A first look at a typical genomic study might cause a quantitatively trained scientist or even a biologically trained scientist to ask the following, quite legitimate question: Why is this field not amenable to standard biostatistical techniques? After all, we are trying to understand the relationship between multiple variables and the mechanisms that the relationships reveal. And there has been a long history of the development of biostatistical techniques to analyze large studies with large numbers of cases with many variables to elucidate precisely this kind of question. Specifically, these studies ask questions such as: What risk factors are associated with heart disease? Does smoking cause disease? What is the difference in survival between a group treated with one chemotherapeutic drug versus another? On the surface these questions seem similar to many of those posed regarding genetic risk factors for acute and chronic disease. Yet a review of the bioinformatics and functional genomics literature over the past 3 years reveals that most of the analyses have been performed using techniques borrowed from the computational sciences and machine-learning communities in particular.
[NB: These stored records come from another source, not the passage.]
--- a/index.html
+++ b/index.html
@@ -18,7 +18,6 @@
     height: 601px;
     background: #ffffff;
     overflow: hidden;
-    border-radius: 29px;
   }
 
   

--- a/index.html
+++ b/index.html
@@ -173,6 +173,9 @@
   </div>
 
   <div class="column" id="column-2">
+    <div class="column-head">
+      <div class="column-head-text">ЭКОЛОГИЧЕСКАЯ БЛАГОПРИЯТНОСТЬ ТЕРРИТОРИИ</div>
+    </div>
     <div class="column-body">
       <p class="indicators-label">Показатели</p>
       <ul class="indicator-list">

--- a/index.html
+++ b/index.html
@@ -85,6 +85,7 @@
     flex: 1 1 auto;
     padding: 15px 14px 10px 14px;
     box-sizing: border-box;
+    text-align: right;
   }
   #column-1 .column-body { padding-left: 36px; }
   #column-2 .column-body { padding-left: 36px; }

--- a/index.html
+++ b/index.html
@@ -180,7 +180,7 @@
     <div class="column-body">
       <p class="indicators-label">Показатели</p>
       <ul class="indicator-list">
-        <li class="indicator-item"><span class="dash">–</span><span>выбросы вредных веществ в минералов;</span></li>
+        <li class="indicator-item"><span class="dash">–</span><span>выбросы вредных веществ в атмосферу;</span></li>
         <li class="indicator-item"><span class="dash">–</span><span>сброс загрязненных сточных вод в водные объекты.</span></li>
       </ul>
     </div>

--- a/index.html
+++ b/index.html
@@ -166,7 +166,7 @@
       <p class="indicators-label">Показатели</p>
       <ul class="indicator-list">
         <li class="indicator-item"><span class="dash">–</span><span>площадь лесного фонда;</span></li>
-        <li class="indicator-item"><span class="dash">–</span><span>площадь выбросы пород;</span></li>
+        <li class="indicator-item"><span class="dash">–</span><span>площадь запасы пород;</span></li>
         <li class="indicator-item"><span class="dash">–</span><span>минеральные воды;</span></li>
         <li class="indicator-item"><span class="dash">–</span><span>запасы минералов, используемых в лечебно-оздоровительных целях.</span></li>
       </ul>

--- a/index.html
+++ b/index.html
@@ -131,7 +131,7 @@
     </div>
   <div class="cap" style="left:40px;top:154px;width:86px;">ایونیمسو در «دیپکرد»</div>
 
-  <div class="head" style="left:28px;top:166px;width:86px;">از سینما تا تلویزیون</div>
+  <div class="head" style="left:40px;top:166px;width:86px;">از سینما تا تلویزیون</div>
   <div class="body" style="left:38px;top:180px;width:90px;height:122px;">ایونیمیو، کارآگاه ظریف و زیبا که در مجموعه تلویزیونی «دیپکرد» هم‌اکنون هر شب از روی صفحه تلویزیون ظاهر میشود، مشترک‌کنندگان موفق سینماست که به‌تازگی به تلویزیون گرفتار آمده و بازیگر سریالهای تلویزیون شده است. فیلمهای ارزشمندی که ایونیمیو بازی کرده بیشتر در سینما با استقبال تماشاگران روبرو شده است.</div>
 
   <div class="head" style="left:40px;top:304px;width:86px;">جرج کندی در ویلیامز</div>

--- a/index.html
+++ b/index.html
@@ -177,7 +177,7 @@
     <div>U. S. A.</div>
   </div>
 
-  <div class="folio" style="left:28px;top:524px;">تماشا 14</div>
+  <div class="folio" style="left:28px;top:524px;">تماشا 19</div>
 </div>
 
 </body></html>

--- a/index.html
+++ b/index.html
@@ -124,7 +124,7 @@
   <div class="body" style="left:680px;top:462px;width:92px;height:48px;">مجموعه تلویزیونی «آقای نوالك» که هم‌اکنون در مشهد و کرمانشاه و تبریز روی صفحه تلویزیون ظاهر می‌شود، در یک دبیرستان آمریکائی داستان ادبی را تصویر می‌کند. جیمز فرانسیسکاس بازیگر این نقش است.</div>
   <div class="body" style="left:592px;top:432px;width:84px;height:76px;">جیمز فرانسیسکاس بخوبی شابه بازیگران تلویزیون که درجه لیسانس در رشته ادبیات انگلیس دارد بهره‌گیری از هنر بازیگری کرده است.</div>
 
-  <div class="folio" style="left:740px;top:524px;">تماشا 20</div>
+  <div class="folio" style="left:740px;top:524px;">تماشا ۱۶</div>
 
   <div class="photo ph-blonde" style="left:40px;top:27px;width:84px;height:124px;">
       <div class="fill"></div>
Why is this? There are several reasons, including academic parochialism, but perhaps the most substantive one is the essentially underdetermined nature of genomic data sets as described below. If we examine figure 1.4, we see sketched out the fundamental difference between a typical clinical study and a typical genomic study. A high-quality clinical study will involve thousands to tens of thousands of cases, such as in the Nurses' Health Study [18] or the Framingham Heart Study [55] over which tens or even hundreds of variables are measured. In contrast, in a typical genomic study, there are only tens or, exceptionally, hundreds of cases, but thousands of measured variables.